Présent à l’Assemblée nationale ce jeudi 8 mai 2025 à l’occasion de la séance plénière consacrée à l’examen du dossier des cinq ministres impliqués dans la gestion du fonds de riposte contre la Covid-19, Mamadou Lamine Diallo, président du mouvement Tekki, a livré une déclaration sans détour.
« J’ai assisté à la séance et suivi attentivement le rapport présenté par la Commission des lois », a-t-il déclaré en préambule syr Facebook, avant de rappeler que le président Macky Sall avait, en 2019, « décidé unilatéralement de supprimer le poste de Premier ministre, avec l’appui d’une Assemblée nationale entièrement acquise à sa cause ».

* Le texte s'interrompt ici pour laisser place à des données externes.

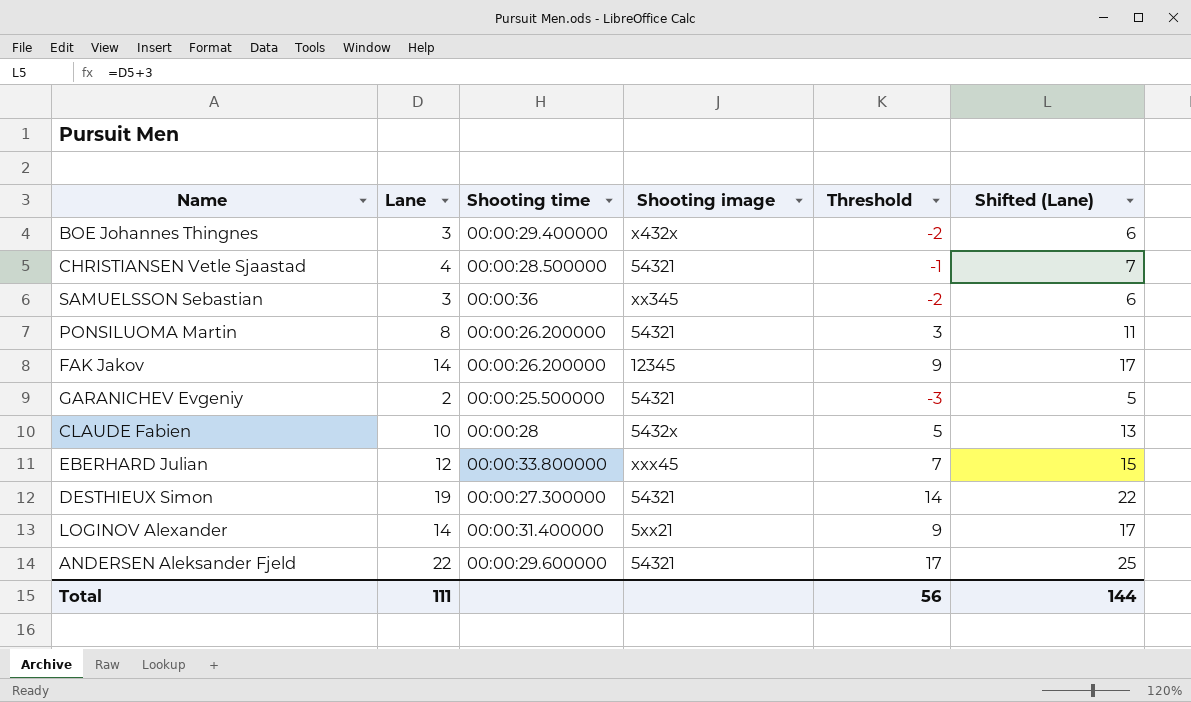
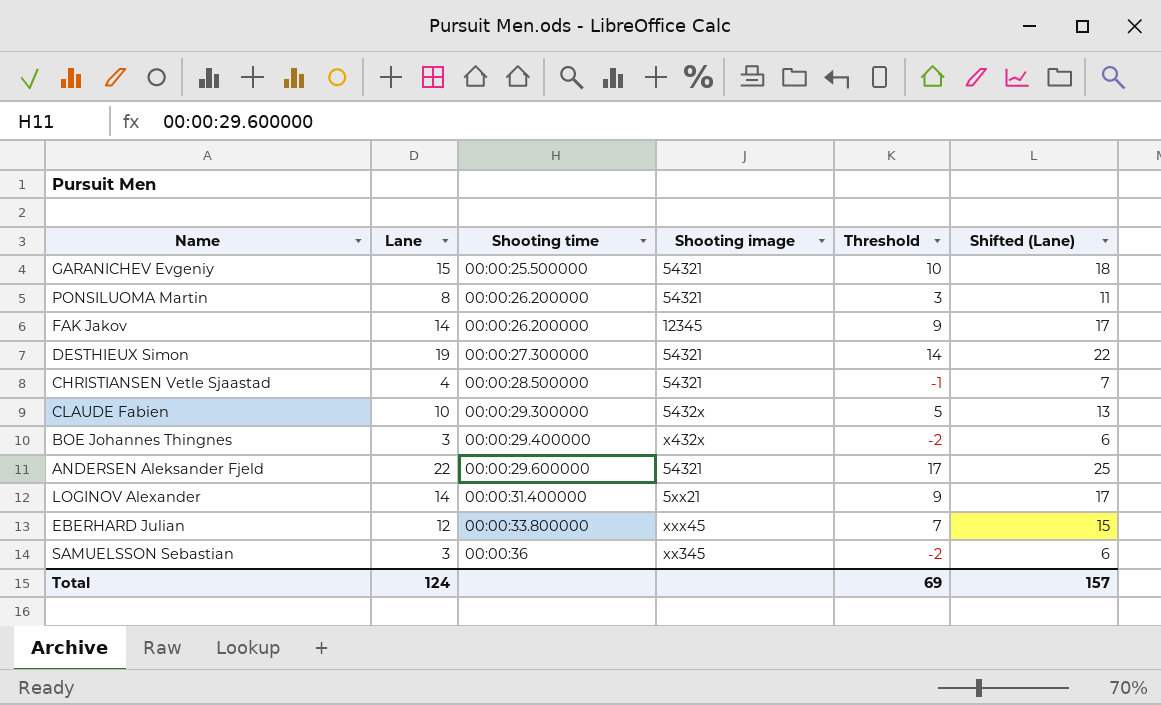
row order: none -> Shooting time ascending
GARANICHEV Evgeniy | Lane: 2 -> 15
GARANICHEV Evgeniy | Threshold: -3 -> 10
GARANICHEV Evgeniy | Shifted (Lane): 5 -> 18
CLAUDE Fabien | Shooting time: 00:00:28 -> 00:00:29.300000
Total | Lane: 111 -> 124
Total | Threshold: 56 -> 69
Total | Shifted (Lane): 144 -> 157

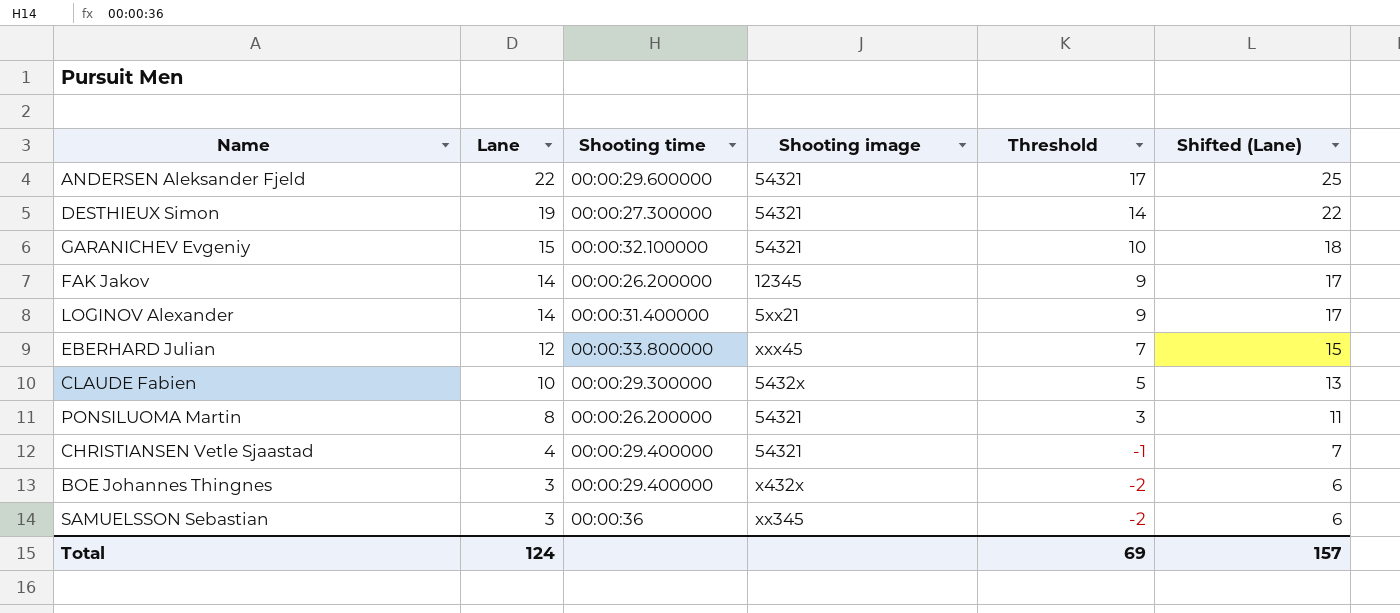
row order: Shooting time ascending -> Lane descending
GARANICHEV Evgeniy | Shooting time: 00:00:25.500000 -> 00:00:32.100000
CHRISTIANSEN Vetle Sjaastad | Shooting time: 00:00:28.500000 -> 00:00:29.400000

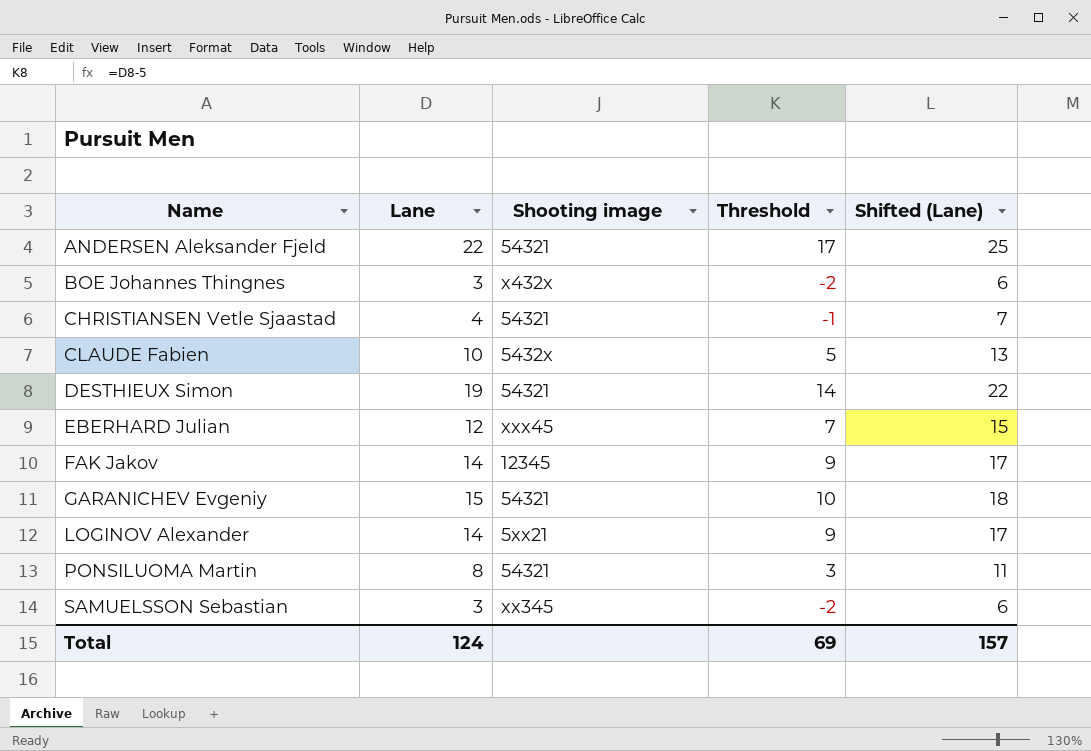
row order: Lane descending -> Name ascending
column Shooting time | position: 3 -> none

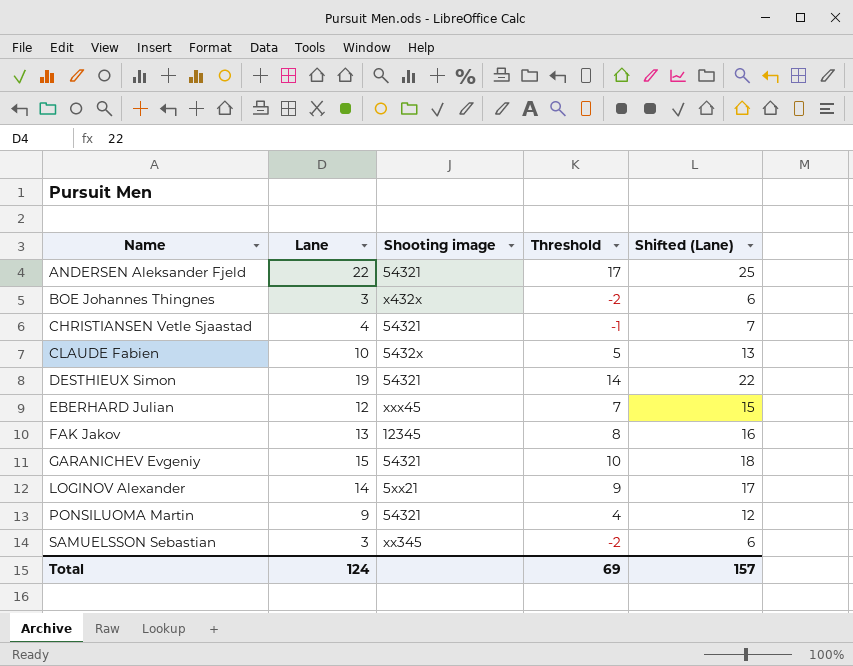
FAK Jakov | Lane: 14 -> 13
FAK Jakov | Threshold: 9 -> 8
FAK Jakov | Shifted (Lane): 17 -> 16
PONSILUOMA Martin | Lane: 8 -> 9
PONSILUOMA Martin | Threshold: 3 -> 4
PONSILUOMA Martin | Shifted (Lane): 11 -> 12

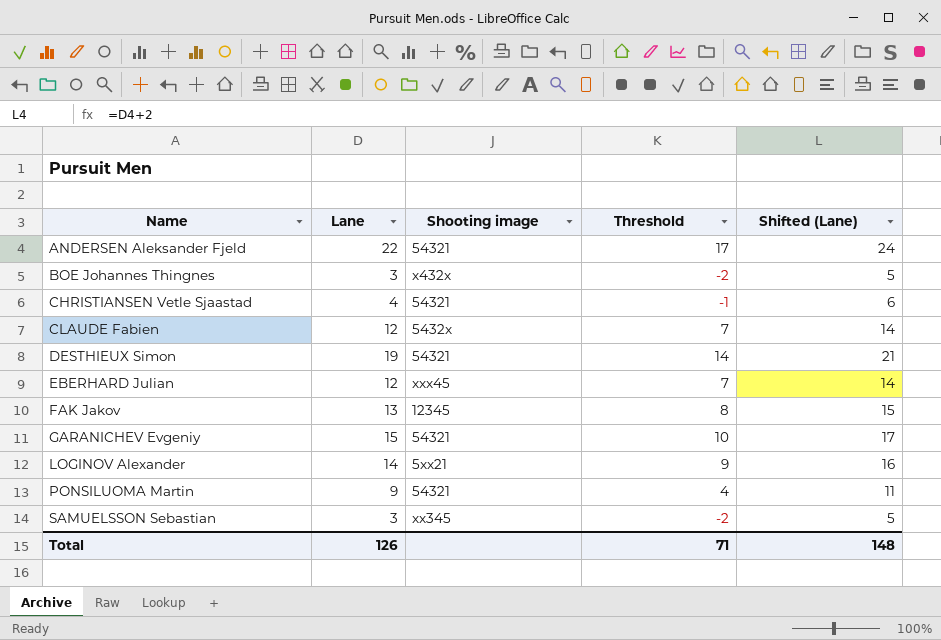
column Shifted (Lane) | formula: [Lane] + 3 -> [Lane] + 2
CLAUDE Fabien | Lane: 10 -> 12
CLAUDE Fabien | Threshold: 5 -> 7
Total | Lane: 124 -> 126
Total | Threshold: 69 -> 71
Total | Shifted (Lane): 157 -> 148

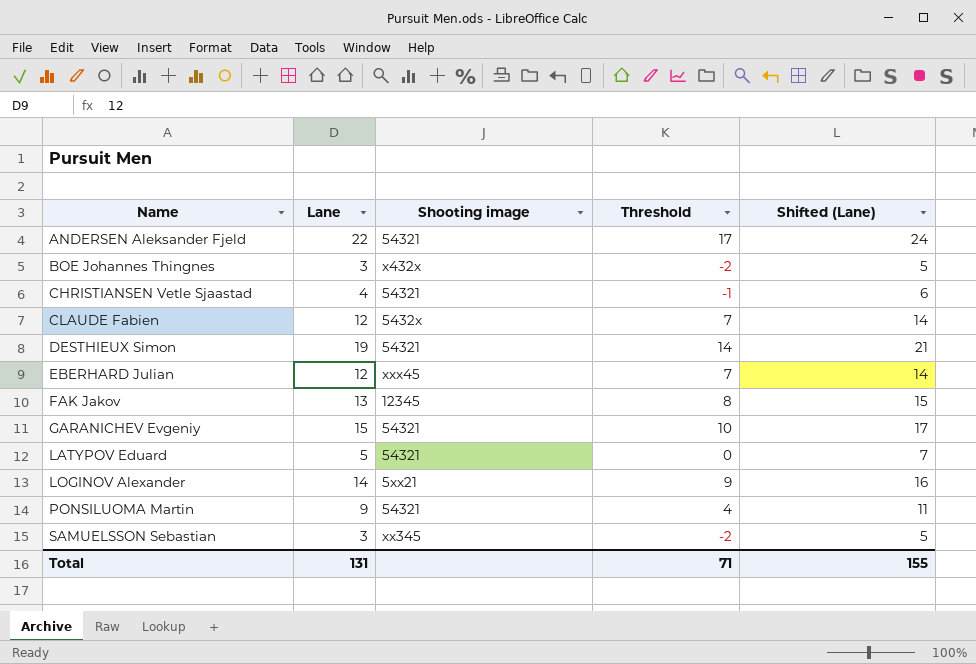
row LATYPOV Eduard: none -> 5 | 54321 | 0 | 7
Total | Lane: 126 -> 131
Total | Shifted (Lane): 148 -> 155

Revenant sur la période de pandémie, M. Diallo souligne : « Lors de la crise sanitaire, Macky Sall a qualifié la situation de guerre et sollicité les pleins pouvoirs. L’Assemblée les lui a accordés, en même temps qu’un fonds de riposte d’un montant de 1000 milliards de francs CFA. »
Mamadou Lamine Diallo estime que la responsabilité politique de l’ancien chef de l’État est clairement engagée : « Il n’a pas saisi la justice après la publication du rapport accablant de la Cour des comptes. Pourtant, il avait juré, lors de son investiture, de faire respecter la Constitution et les lois. »
Et d’enfoncer le clou : « Dans une guerre, si des officiers détournent les moyens de défense, on parle de trahison. Ne pas réagir, c’est couvrir ces actes. » Il va plus loin, évoquant une possible requalification des faits : « Si la Haute Cour de Justice reconnaît la culpabilité de plusieurs ministres, cette inaction pourrait alors constituer une faute lourde, voire un acte de haute trahison. »
Pour lui, l’interpellation de la députée Aïssatou Mbodj (DER) s’inscrit dans cette logique de redevabilité et de transparence. « Elle prend tout son sens », conclut Mamadou Lamine Diallo.